Basecamp politics ban is reminder that the workplace isn’t a democracy – Business Insider

Over the last year, American workers have attempted to make their workplaces sites of social change and political discourse. Employees have fought for action, hoping the firms they work for will be agents in the fight against, among other things, systemic racism and harassment.

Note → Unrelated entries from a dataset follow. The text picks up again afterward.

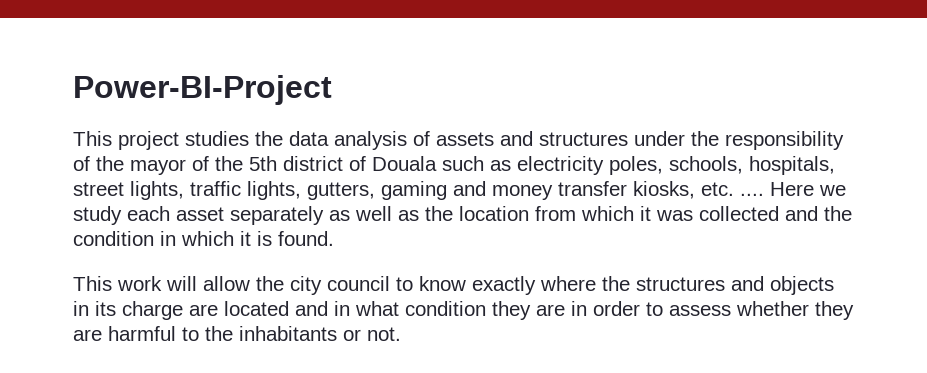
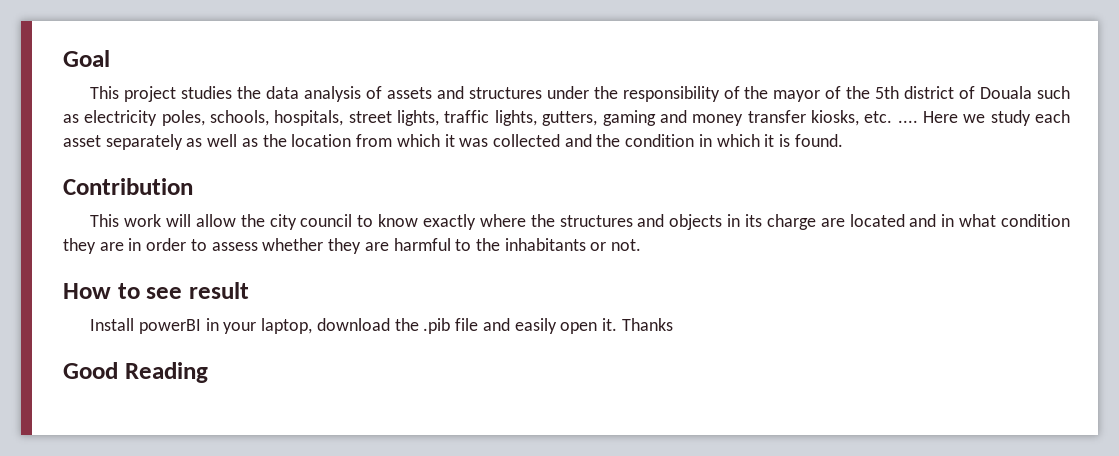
- Power-BI-Project
+ Goal
+ Contribution
+ How to see result
+ Install powerBI in your laptop, download the .pib file and easily open it. Thanks
+ Good Reading

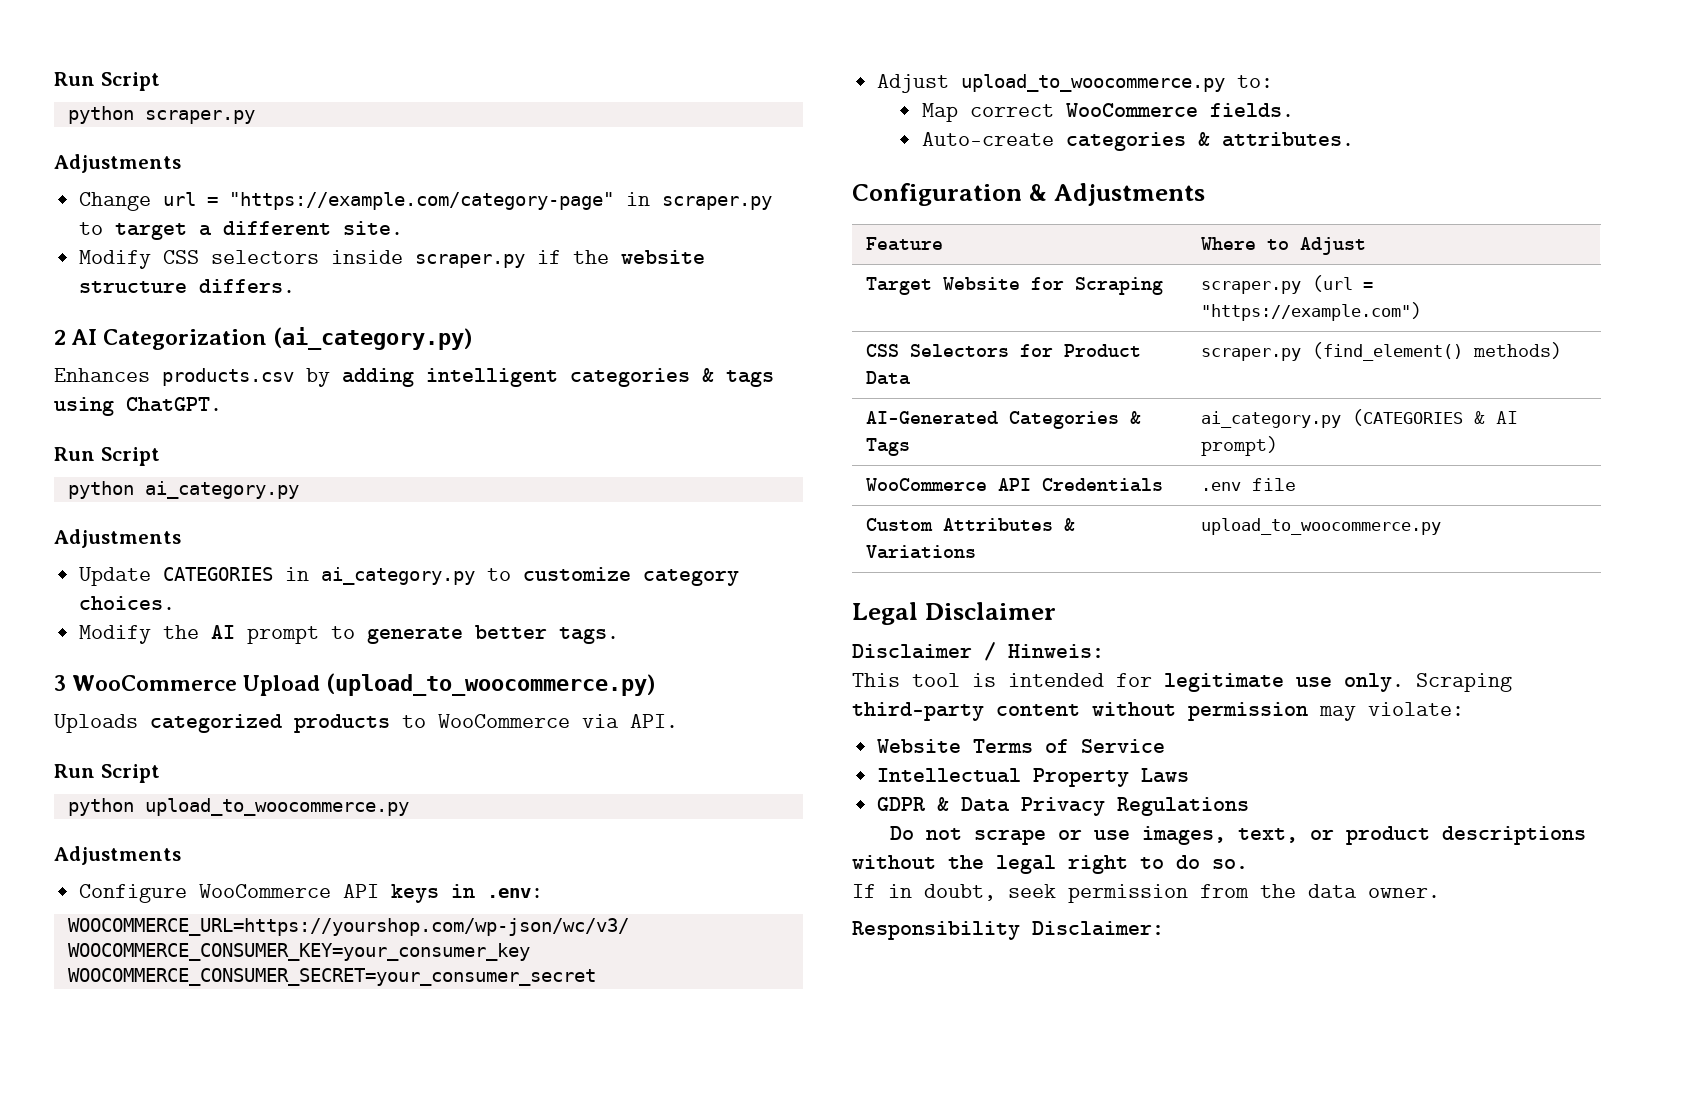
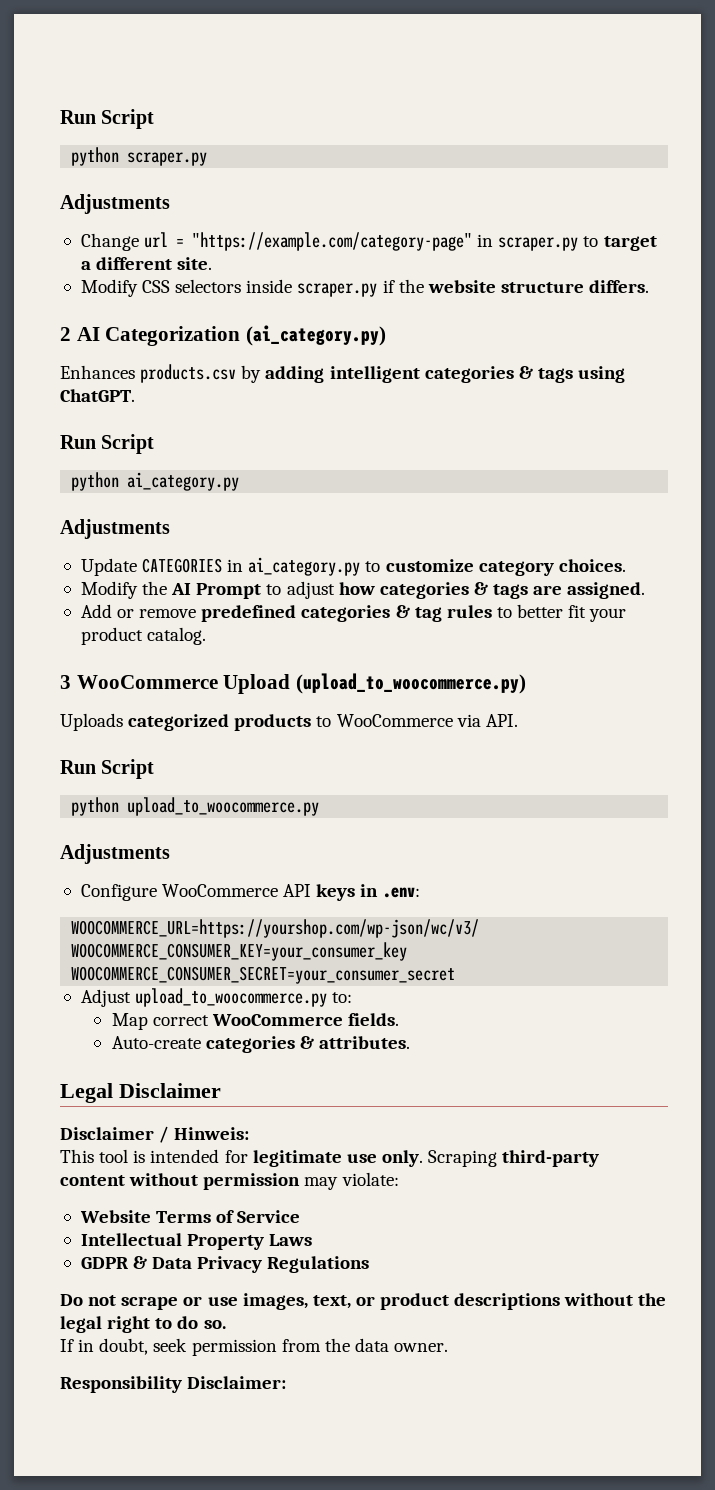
- Modify the AI prompt to generate better tags.
+ Modify the AI Prompt to adjust how categories & tags are assigned.
+ Add or remove predefined categories & tag rules to better fit your product catalog.
- Configuration & Adjustments
- Feature | Where to Adjust
- Target Website for Scraping | scraper.py (url = "https://example.com")
- CSS Selectors for Product Data | scraper.py (find_element() methods)
- AI-Generated Categories & Tags | ai_category.py (CATEGORIES & AI prompt)
- WooCommerce API Credentials | .env file
- Custom Attributes & Variations | upload_to_woocommerce.py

But recent changes at Basecamp, a workplace collaboration software company with approximately 60 employees, show why it is so hard to make American businesses respond to these problems. At the end of the day, the American workplace is not a democracy, it's an autocracy. In a democratic workplace, bosses would be accountable to the employees through a union or because employees held a significant number of seats on the corporate board, or, among other things, the law made it much more difficult to terminate employees. But in America, owners, managers, and bosses have the final say, and if political questions challenge their rule or even just inconvenience them they will be shut down.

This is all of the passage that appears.